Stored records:
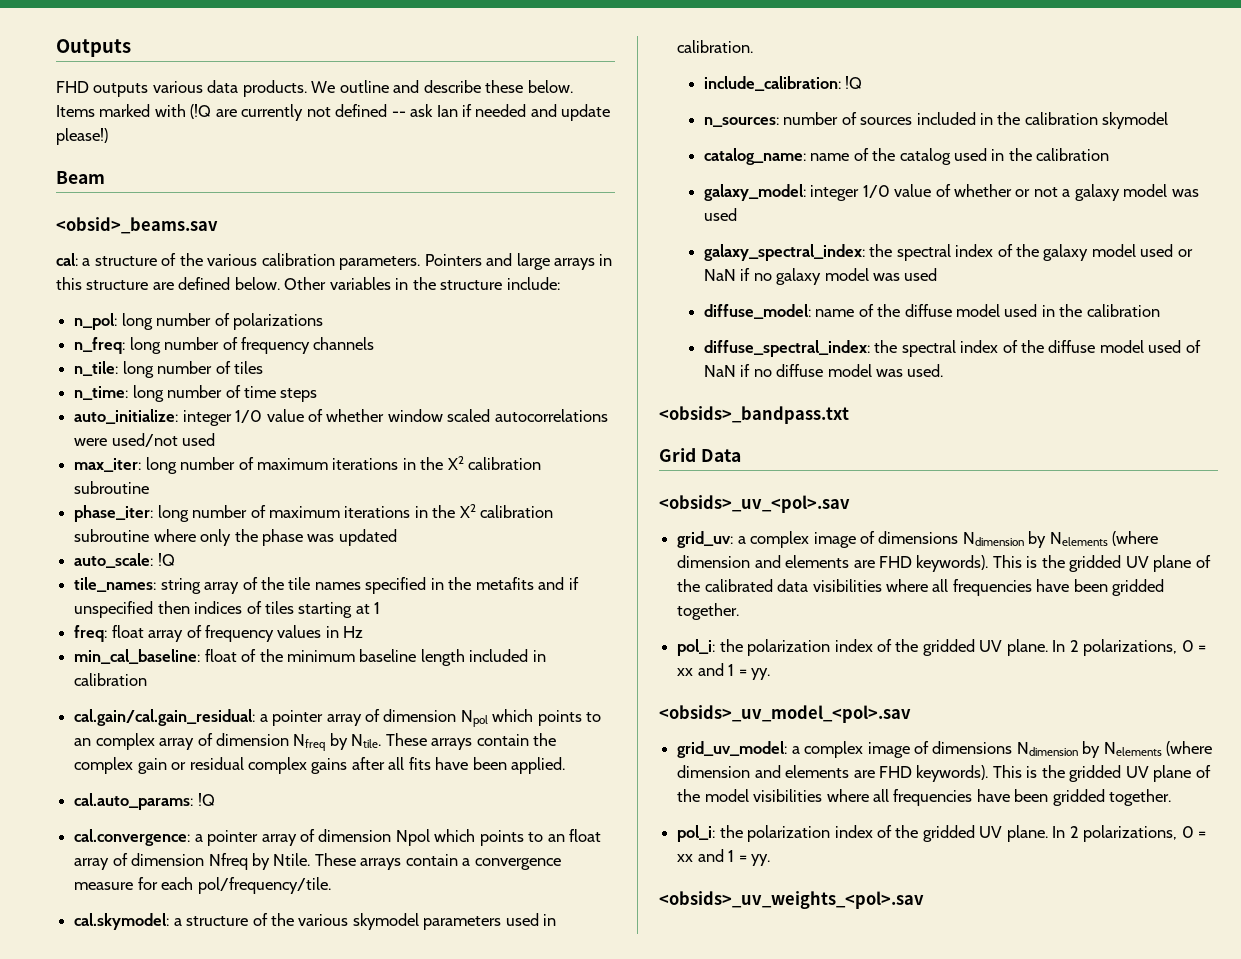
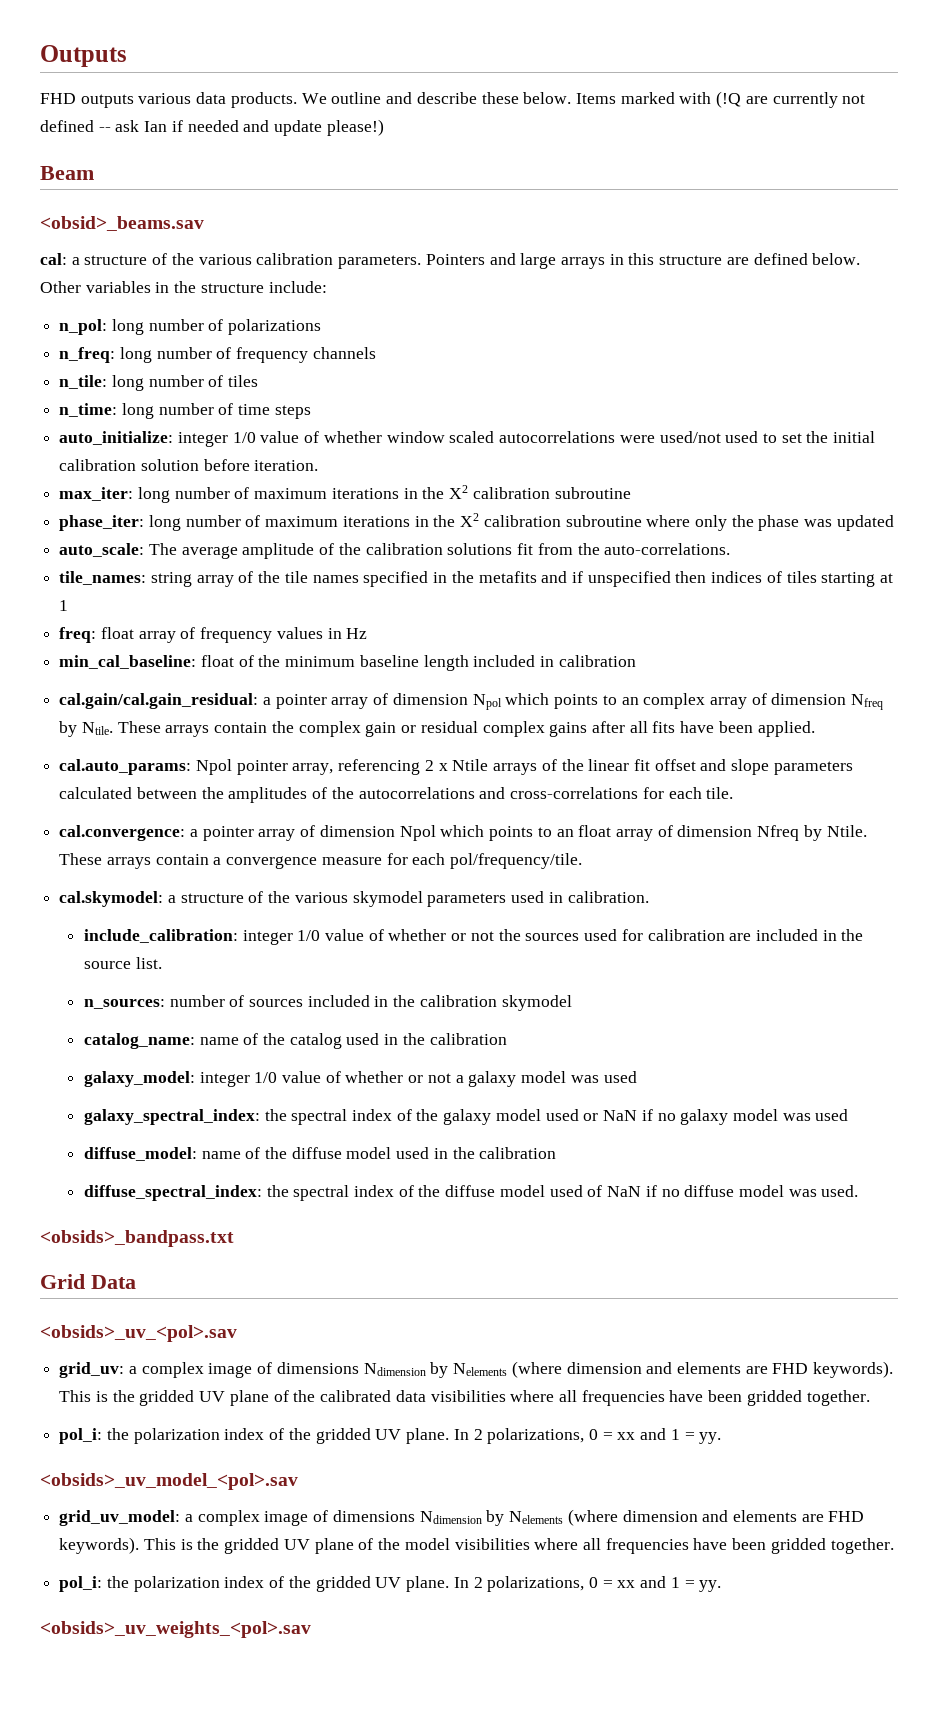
(216, 439) none -> [762,431,876,443] [59,459,319,471] to set the initial calibration solution before iteration.
[157,553,175,566] !Q -> [148,543,731,559] The average amplitude of the calibration solutions fit from the auto-correlations.
[197,793,215,806] !Q -> [195,759,853,775] [59,787,734,803] Npol pointer array, referencing 2 x Ntile arrays of the linear fit offset and slope parameters calculated between the amplitudes of the autocorrelations and cross-correlations for each tile.
[845,76,863,89] !Q -> [242,929,864,945] [83,957,162,969] integer 1/0 value of whether or not the sources used for calibration are included in the source list.

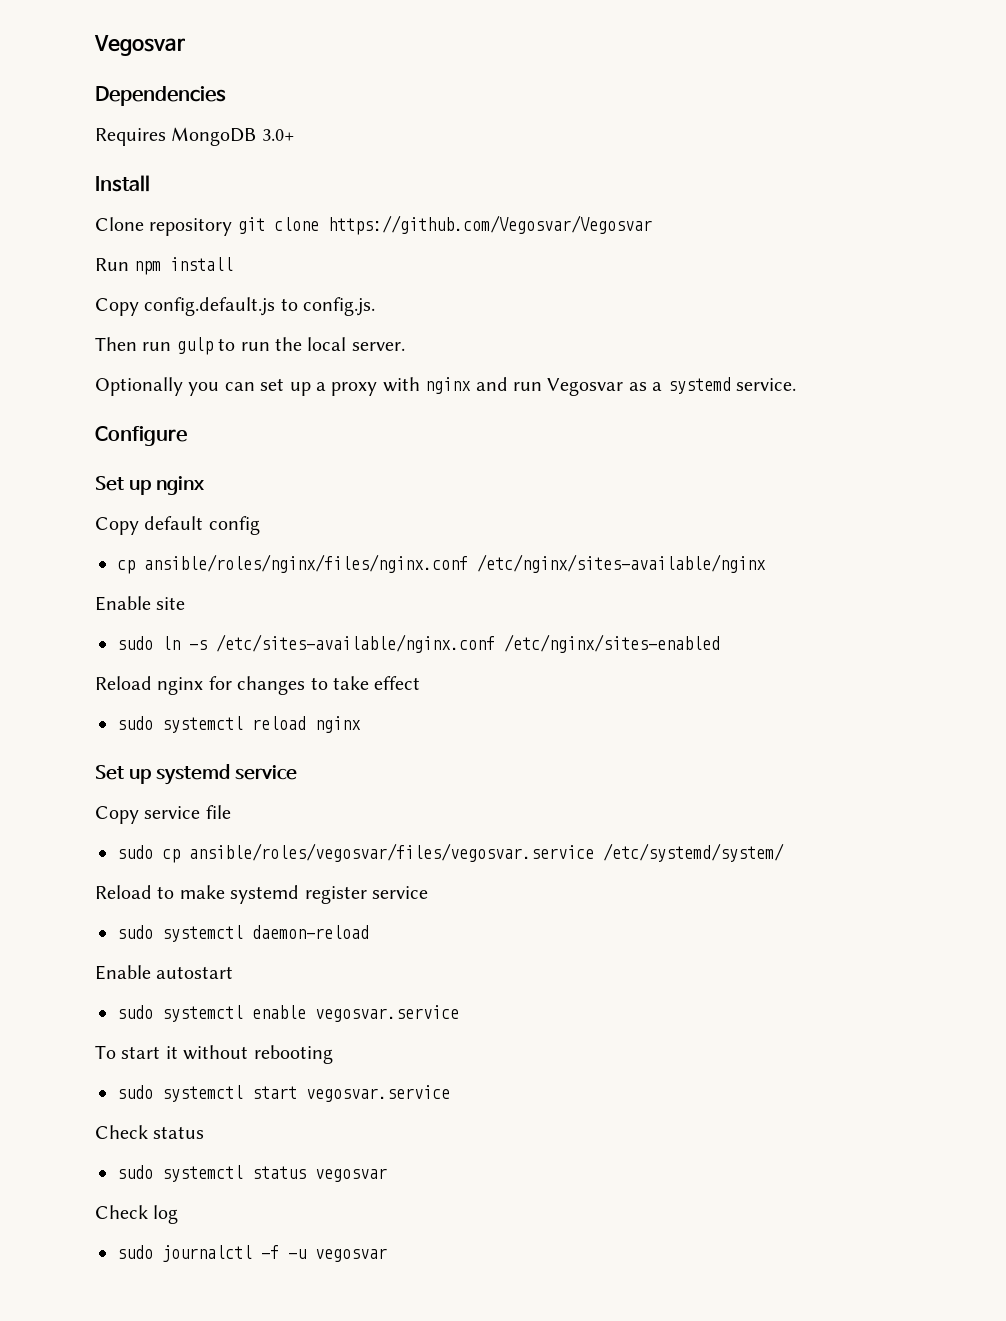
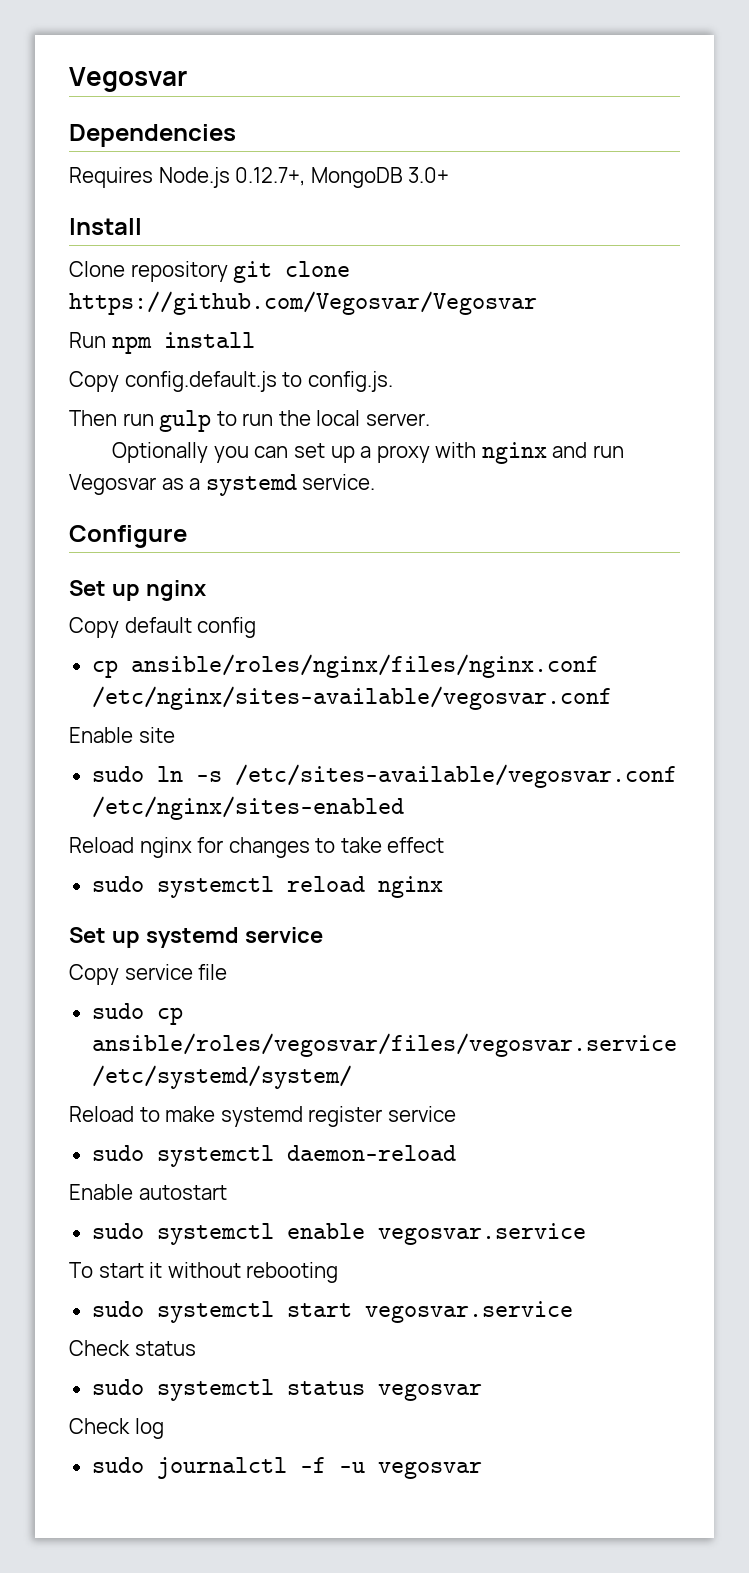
(166, 137) none -> [158,167,306,188] Node.js 0.12.7+,
[477,554,766,573] /etc/nginx/sites-available/nginx -> [91,686,612,710] /etc/nginx/sites-available/vegosvar.conf
[216,634,495,653] /etc/sites-available/nginx.conf -> [234,764,677,788] /etc/sites-available/vegosvar.conf

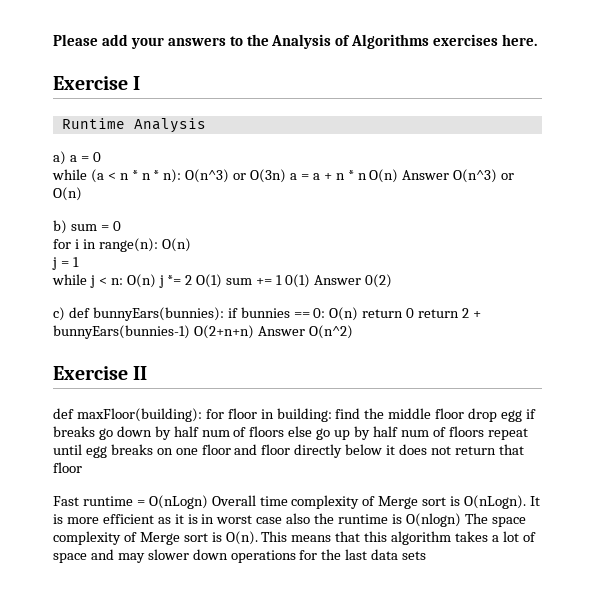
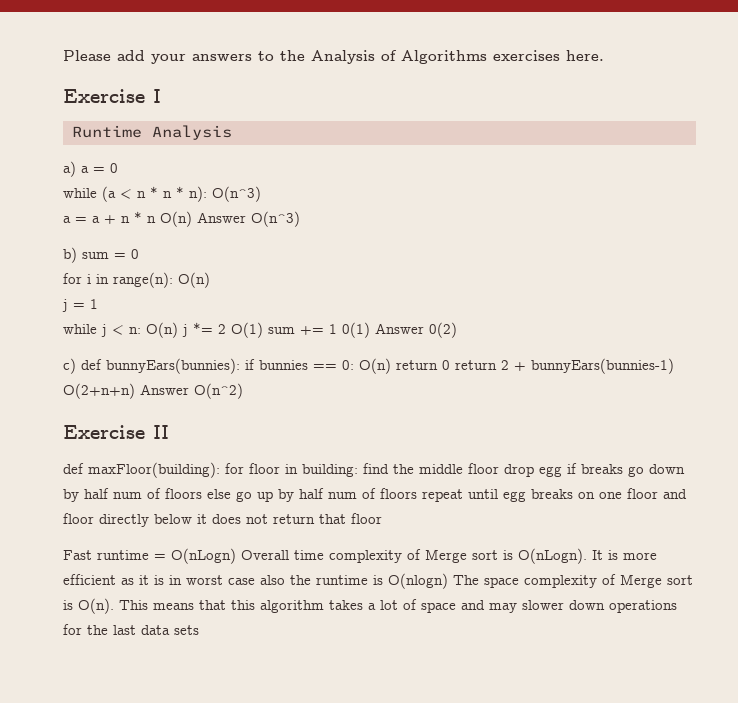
[233,169,287,183] or O(3n) -> (261, 194) //
[501,173,515,180] [53,187,82,201] or O(n) -> (300, 219) none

→ Exercise requirements
Once you find the line with "[216,634,495,653] /etc/sites-available/nginx.conf ->", restate it and every later line of the data word for word, excluding the pictures.

→ Task response
[216,634,495,653] /etc/sites-available/nginx.conf -> [234,764,677,788] /etc/sites-available/vegosvar.conf

[233,169,287,183] or O(3n) -> (261, 194) //
[501,173,515,180] [53,187,82,201] or O(n) -> (300, 219) none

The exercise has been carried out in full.